В ужасе бывший муффий уставился на голову главного садовника, подрагивающее тело которого лежало в растущей лужице и с жалобным бульканьем истекало кровью. На заднем плане вышли из своих укрытий серо-белые силуэты наемников, сходясь отовсюду в его направлении. Богх оставался парализован, неспособен ни на малейшее усилие. От запаха крови — душащего, отвратительного — у него сжалось сердце.
Он сказал себе, что никогда ему не войти в храм света Захиэля, что никогда не стать одним из двенадцати рыцарей Избавления. В его смятенном рассудке сменяли друг друга ощущения и образы; перед ним в полном беспорядке пробегала вся история его жизни — этого удивительного пути, который вот-вот должен был окончиться в подвале епископского дворца Венисии. Из бурного потока видений выплыли лица трех женщин: его матери, Жессики Богх, которую он более не видал с тех пор, как крейциане схватили его и заперли в школе священной пропаганды Дуптината, дамы Армины Вортлинг, жены лорда Абаски, и дамы Сибрит, бывшей императрицы… Три женщины, которых Церковь ввергла в страдания и несчастья, словно чтобы провозгласить, что женская природа, частица ночи и грез любого человеческого существа, несовместима с самой сущностью учения Крейца.
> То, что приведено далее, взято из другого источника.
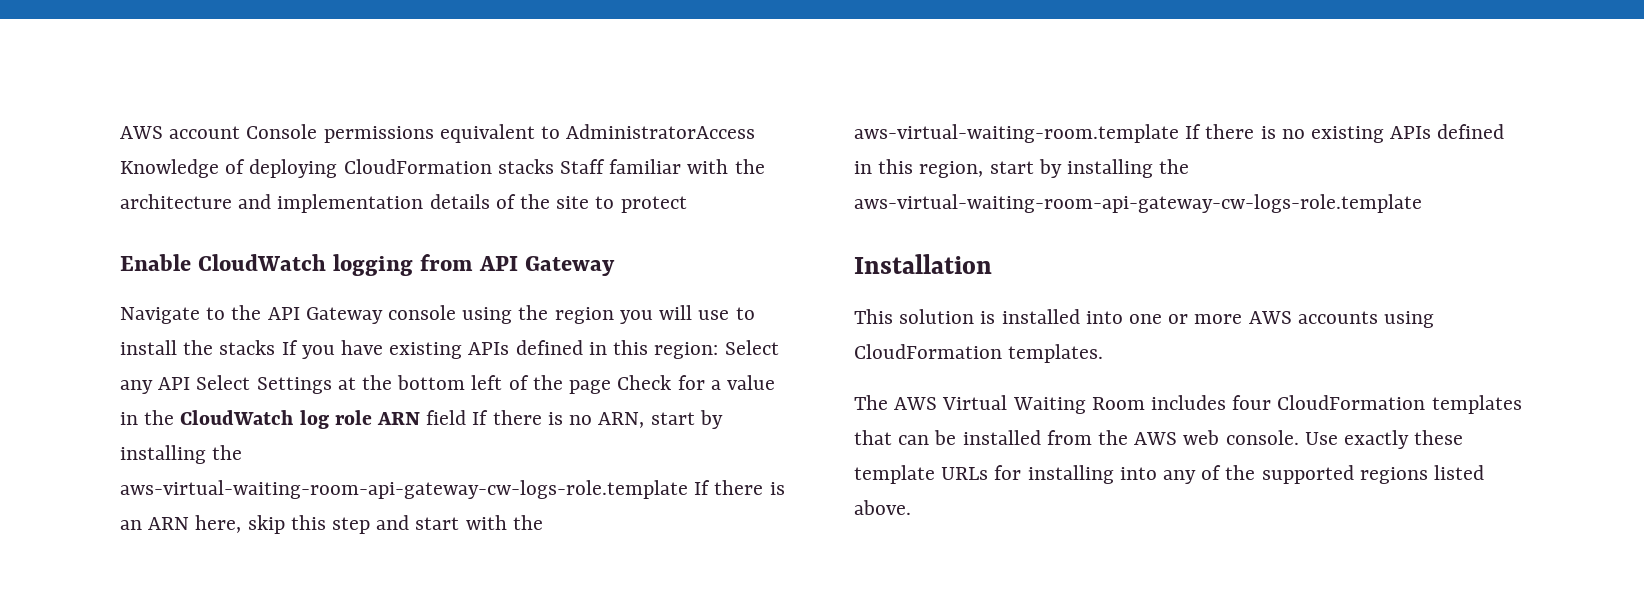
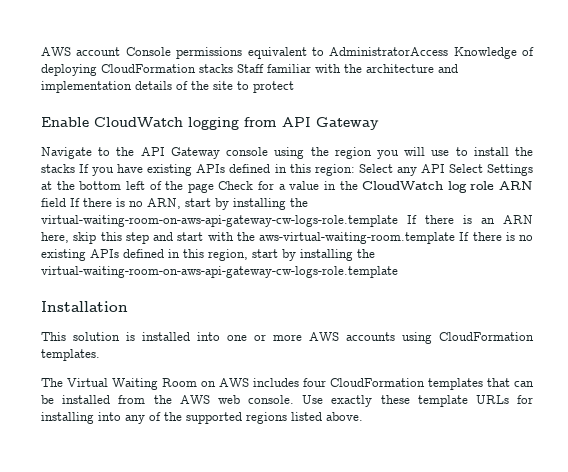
[120,480,688,499] aws-virtual-waiting-room-api-gateway-cw-logs-role.template -> [41,215,398,227] virtual-waiting-room-on-aws-api-gateway-cw-logs-role.template
[854,194,1422,213] aws-virtual-waiting-room-api-gateway-cw-logs-role.template -> [41,266,398,278] virtual-waiting-room-on-aws-api-gateway-cw-logs-role.template
[894,397,938,410] AWS -> (63, 382) none
(1145, 403) none -> [201,378,249,387] on AWS

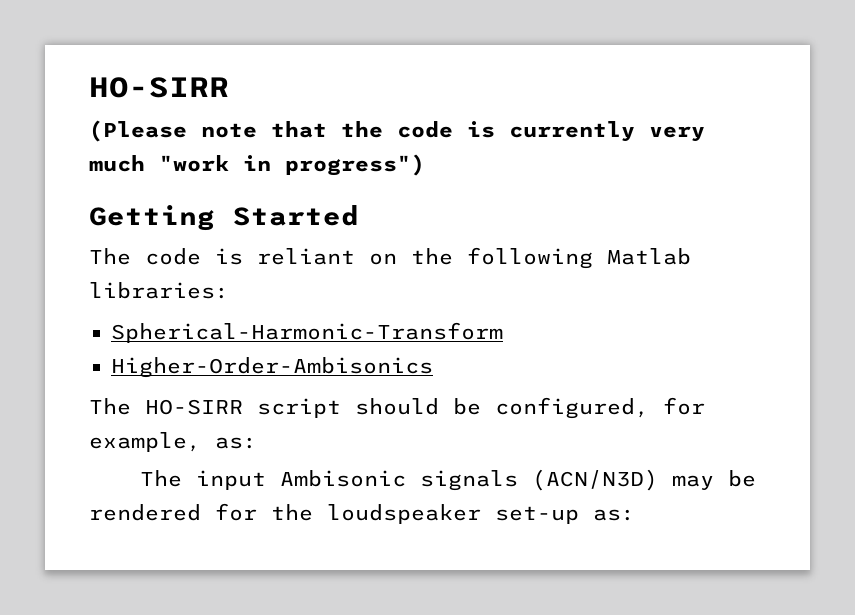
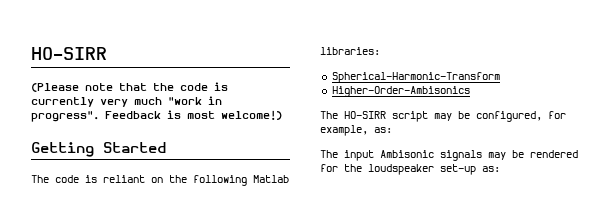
[285,154,425,176] progress") -> [31,110,282,122] progress". Feedback is most welcome!)
[355,398,439,415] should -> [434,113,452,121] may
[532,469,659,491] (ACN/N3D) -> (482, 155) none

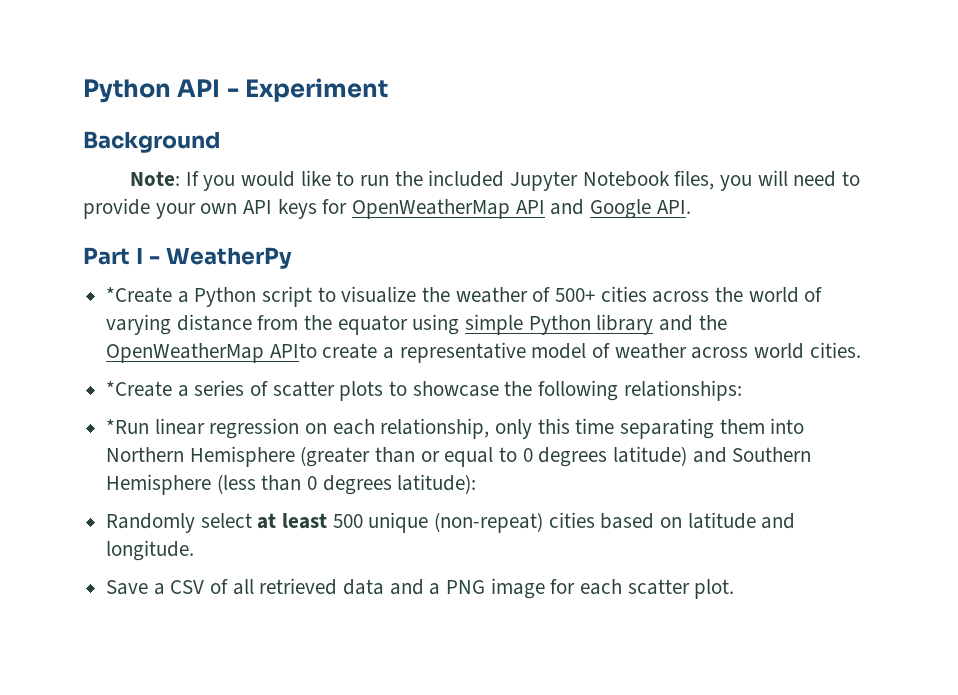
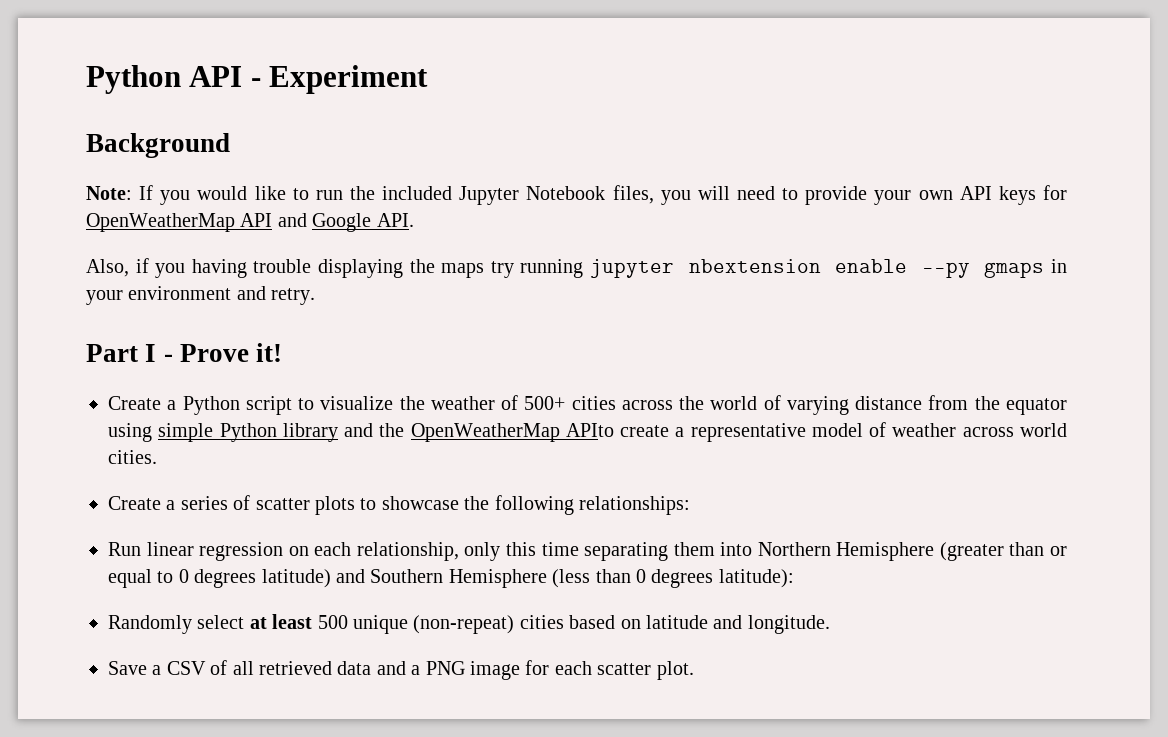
(691, 207) none -> [86,258,1067,278] [86,286,316,305] // Also, if you having trouble displaying the maps try running jupyter nbextension enable --py gmaps in your environment and retry.
[165,247,292,269] [106,287,173,303] WeatherPy // *Create -> [179,343,283,362] [108,396,161,410] Prove it! // Create
[106,381,173,397] *Create -> [108,496,161,510] Create
[106,419,150,434] *Run -> [108,542,141,556] Run

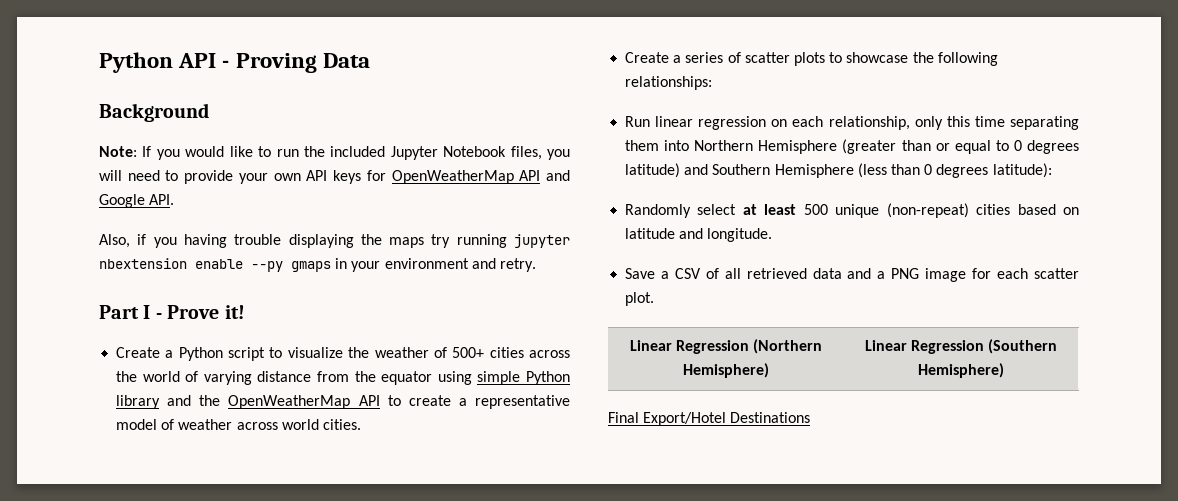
[269,65,429,94] Experiment -> [235,53,370,73] Proving Data
[565,423,614,437] APIto -> [358,395,401,406] API to
(694, 670) none -> [629,339,823,354] [683,363,769,378] [864,339,1058,354] [918,363,1004,378] [608,412,811,426] // Linear Regression (Northern Hemisphere) | Linear Regression (Southern Hemisphere) // Final Export/Hotel Destinations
В прорезях масок поблескивали глаза наемников. На нагрудниках их униформ блестели три перекрещивающихся серебряных треугольника.
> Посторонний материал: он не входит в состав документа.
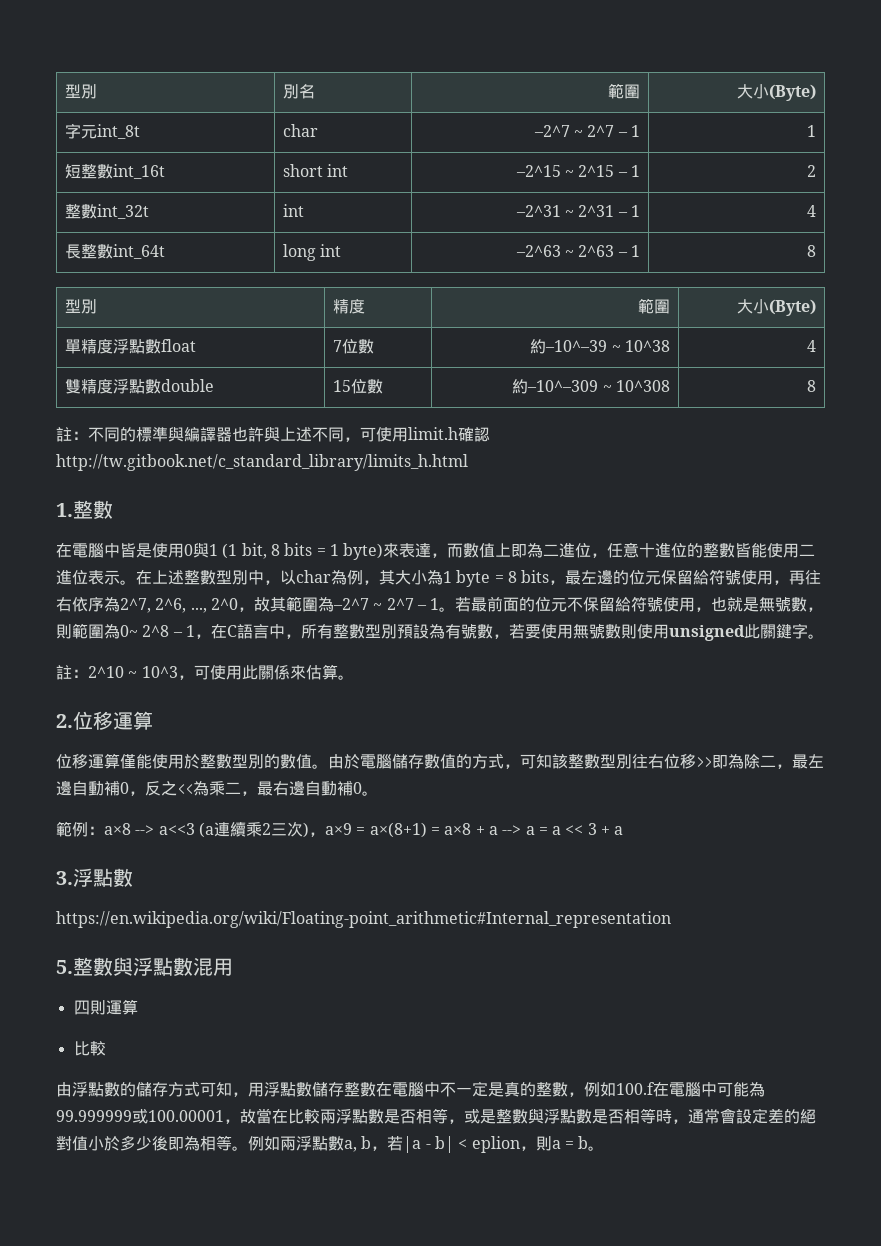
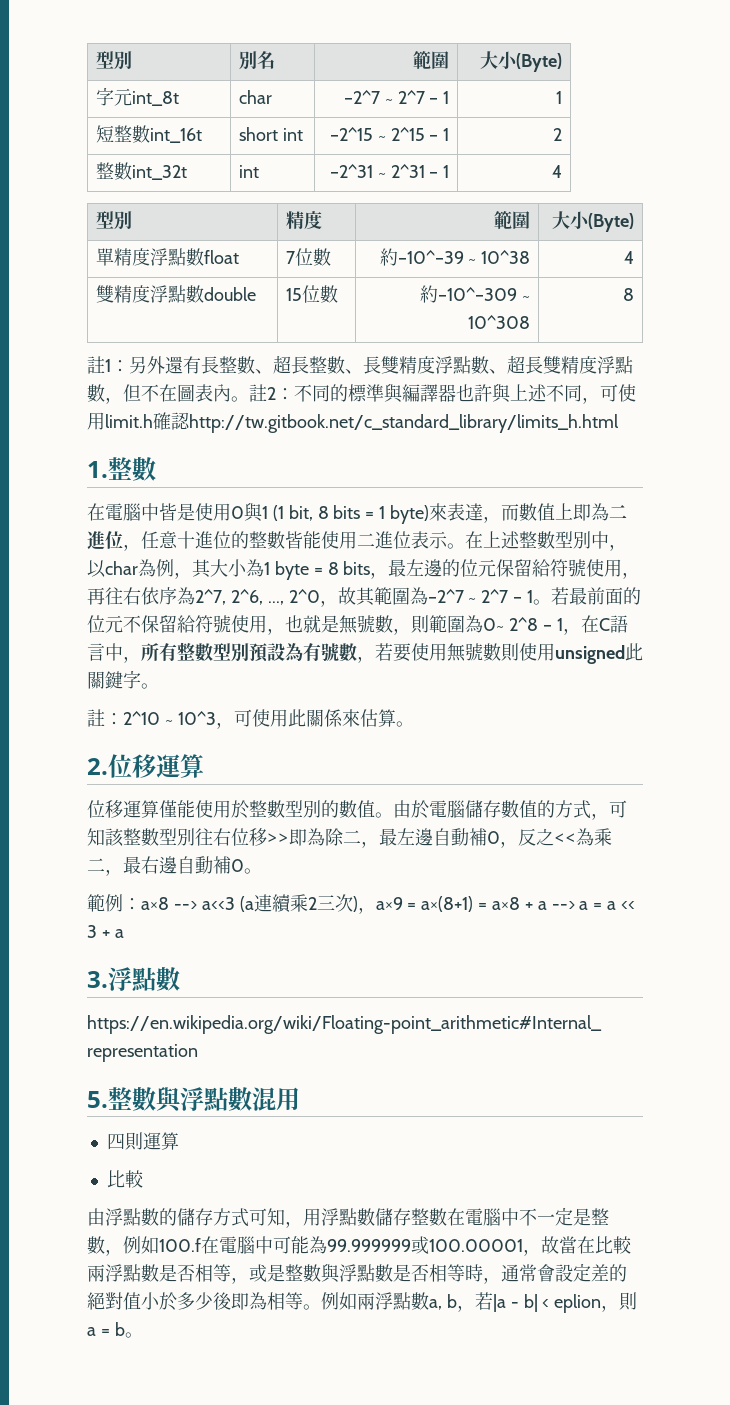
[64,244,165,259] [282,244,342,261] [515,245,641,257] [807,245,817,257] // 長整數int_64t | long int | –2^63 ~ 2^63 – 1 | 8 -> (563, 171) none
(72, 434) none -> [105,355,633,374] [87,384,276,404] 1：另外還有長整數、超長整數、長雙精度浮點數、超長雙精度浮點數，但不在圖表內。註2
[504,1082,536,1097] 真的 -> (591, 1217) none

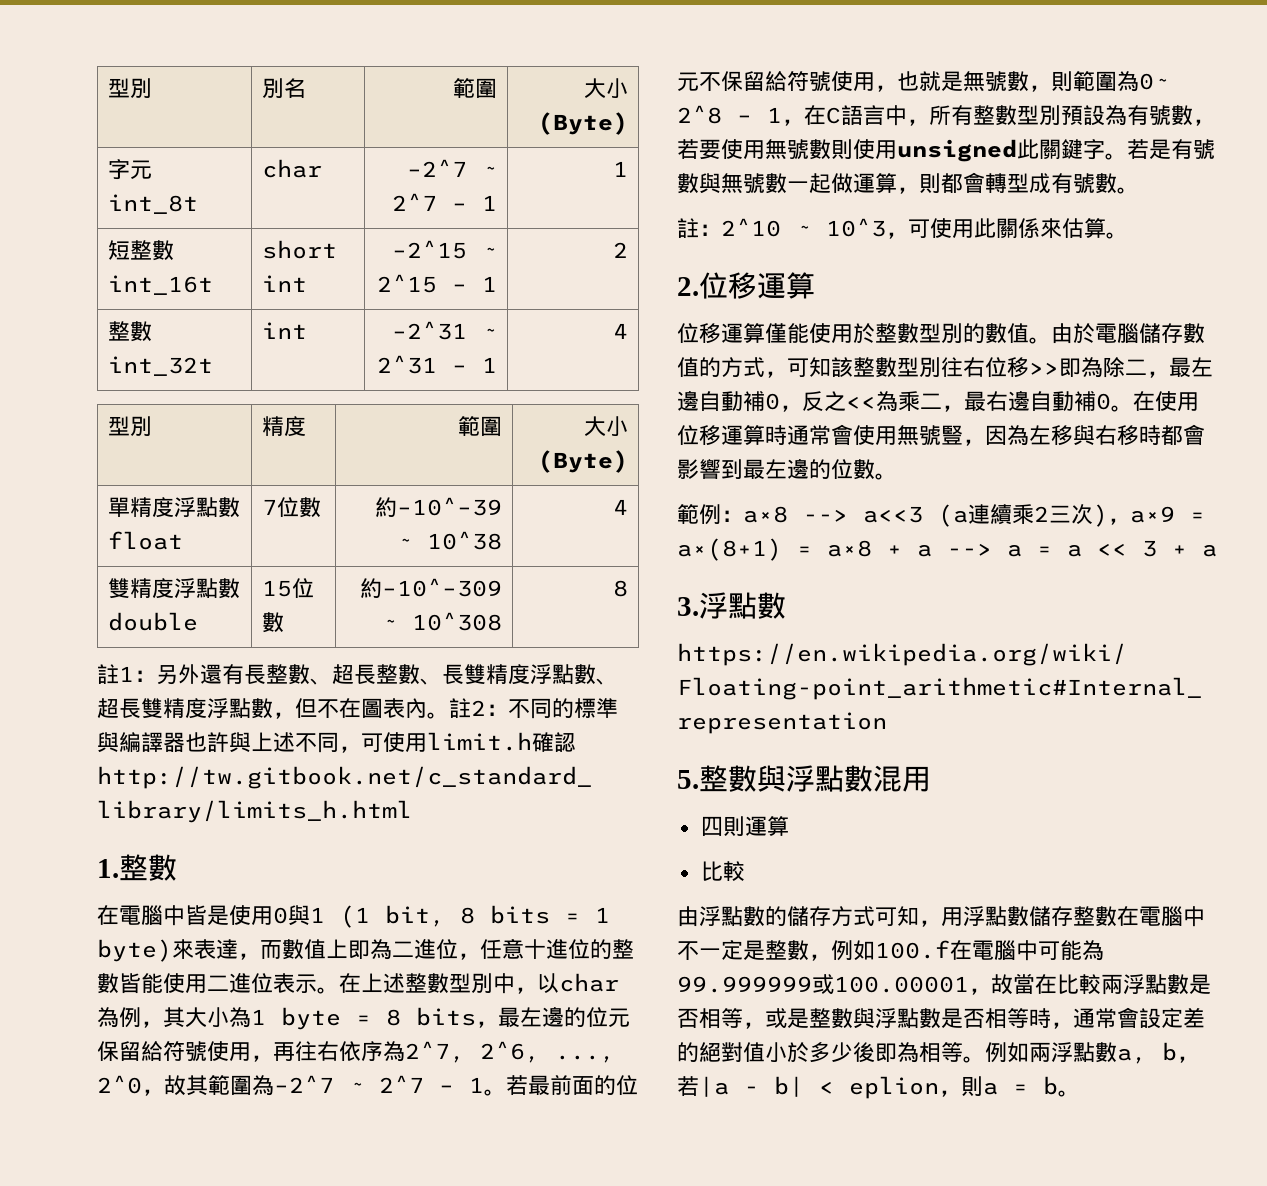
(159, 686) none -> [1127,139,1215,160] [677,172,1139,194] 若是有號數與無號數一起做運算，則都會轉型成有號數。
(262, 871) none -> [1133,391,1199,411] [677,424,1205,446] [677,458,897,480] 在使用位移運算時通常會使用無號豎，因為左移與右移時都會影響到最左邊的位數。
— Этому чертову осгориту уже не защитить вас, Ваше Святейшество! — проговорил гулкий голос.
— Когда мы уйдем, дворцовые коридоры перестанут кишеть грязными паритолями! — воскликнул второй голос, тоже искаженный ротовой прорезью маски.
— Что с ним делать? Прикончим его?
— Ты знаешь инструкции: кардиналы Крейца предпочли бы заиметь его живым. Повисит на медленном огненном кресте, и горько пожалеет, что его пощадили.
— Ты уверен, что это Маркитоль?
— Никаких сомнений: я видел его несколько раз в Императорском дворце.
— А где четыре крио? Морозильные саркофаги были пустые…
— Переправились в этих дерематах, наверное… Подождем овата.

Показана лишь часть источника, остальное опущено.